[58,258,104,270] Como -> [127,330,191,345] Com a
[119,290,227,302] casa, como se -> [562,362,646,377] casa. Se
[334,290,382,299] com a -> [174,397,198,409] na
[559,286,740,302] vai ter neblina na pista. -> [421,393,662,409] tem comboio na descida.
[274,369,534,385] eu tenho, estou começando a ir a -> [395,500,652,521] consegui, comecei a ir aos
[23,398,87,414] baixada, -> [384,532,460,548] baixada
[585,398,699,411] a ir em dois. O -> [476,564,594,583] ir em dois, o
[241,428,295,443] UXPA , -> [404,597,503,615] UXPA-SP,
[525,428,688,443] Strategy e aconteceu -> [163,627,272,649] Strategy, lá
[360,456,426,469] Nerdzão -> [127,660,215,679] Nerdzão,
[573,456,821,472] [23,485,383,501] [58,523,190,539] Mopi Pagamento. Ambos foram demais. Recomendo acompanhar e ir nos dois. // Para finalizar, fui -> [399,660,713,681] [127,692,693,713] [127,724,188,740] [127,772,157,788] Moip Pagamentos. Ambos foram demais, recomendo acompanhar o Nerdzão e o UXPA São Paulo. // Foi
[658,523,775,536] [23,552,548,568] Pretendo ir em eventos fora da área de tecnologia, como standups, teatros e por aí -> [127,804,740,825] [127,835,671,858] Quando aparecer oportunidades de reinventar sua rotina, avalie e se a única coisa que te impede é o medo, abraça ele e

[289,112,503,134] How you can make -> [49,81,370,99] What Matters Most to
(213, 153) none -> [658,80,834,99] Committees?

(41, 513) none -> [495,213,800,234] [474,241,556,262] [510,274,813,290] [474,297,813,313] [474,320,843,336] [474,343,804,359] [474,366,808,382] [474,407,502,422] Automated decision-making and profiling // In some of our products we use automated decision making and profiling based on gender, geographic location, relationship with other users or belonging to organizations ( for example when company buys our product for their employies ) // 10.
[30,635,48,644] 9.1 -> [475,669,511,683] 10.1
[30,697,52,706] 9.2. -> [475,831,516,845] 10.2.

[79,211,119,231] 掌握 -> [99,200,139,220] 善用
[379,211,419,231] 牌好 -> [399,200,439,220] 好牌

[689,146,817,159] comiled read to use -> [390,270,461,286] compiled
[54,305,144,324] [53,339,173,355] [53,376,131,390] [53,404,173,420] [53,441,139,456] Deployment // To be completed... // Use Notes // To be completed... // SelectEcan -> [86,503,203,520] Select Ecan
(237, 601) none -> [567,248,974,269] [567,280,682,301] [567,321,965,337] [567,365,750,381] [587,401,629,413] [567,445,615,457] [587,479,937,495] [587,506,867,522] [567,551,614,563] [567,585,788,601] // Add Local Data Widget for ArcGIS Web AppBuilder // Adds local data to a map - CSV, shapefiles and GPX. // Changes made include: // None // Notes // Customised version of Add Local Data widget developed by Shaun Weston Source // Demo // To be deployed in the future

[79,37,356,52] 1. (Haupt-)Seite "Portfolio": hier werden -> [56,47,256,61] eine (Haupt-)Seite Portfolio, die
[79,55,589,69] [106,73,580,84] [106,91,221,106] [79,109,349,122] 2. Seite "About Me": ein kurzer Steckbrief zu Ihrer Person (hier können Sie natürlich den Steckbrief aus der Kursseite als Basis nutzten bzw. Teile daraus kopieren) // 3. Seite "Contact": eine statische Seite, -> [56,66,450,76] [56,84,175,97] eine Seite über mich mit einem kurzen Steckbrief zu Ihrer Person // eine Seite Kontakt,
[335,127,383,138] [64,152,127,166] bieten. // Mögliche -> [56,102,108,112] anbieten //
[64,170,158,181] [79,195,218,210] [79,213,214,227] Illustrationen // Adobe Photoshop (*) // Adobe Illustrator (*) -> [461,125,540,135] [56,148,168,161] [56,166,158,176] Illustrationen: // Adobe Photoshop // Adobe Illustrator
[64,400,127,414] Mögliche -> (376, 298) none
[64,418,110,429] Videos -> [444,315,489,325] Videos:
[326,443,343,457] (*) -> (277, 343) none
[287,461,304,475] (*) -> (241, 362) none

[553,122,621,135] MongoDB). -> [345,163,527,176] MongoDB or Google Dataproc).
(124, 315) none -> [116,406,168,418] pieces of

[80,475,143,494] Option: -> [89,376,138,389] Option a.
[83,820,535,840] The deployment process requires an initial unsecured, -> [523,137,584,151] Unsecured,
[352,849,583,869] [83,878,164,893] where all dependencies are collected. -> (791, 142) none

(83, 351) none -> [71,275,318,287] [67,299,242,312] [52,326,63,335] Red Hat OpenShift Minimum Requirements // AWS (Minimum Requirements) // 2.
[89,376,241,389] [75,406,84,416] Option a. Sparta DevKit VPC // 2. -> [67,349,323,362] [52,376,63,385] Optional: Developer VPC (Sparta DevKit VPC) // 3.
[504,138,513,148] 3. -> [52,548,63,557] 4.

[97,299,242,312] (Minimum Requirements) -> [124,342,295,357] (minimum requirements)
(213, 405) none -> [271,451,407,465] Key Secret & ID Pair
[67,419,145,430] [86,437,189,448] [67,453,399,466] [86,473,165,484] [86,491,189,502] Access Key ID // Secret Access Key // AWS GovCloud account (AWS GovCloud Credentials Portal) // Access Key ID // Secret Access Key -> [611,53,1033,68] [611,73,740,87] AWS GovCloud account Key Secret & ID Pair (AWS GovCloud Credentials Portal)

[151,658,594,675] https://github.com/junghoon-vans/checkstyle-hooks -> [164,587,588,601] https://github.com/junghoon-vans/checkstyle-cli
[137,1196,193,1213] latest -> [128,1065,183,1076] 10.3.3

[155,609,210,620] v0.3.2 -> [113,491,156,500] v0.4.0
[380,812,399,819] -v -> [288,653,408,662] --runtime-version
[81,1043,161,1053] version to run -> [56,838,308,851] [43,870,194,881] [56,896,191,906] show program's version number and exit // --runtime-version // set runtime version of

************

_EXERCISE DESCRIPTION:_
Look through the entries for the string "Minimum". Every line that has it belongs in the answer.

_SOLUTION BELOW:_
(83, 351) none -> [71,275,318,287] [67,299,242,312] [52,326,63,335] Red Hat OpenShift Minimum Requirements // AWS (Minimum Requirements) // 2.
[97,299,242,312] (Minimum Requirements) -> [124,342,295,357] (minimum requirements)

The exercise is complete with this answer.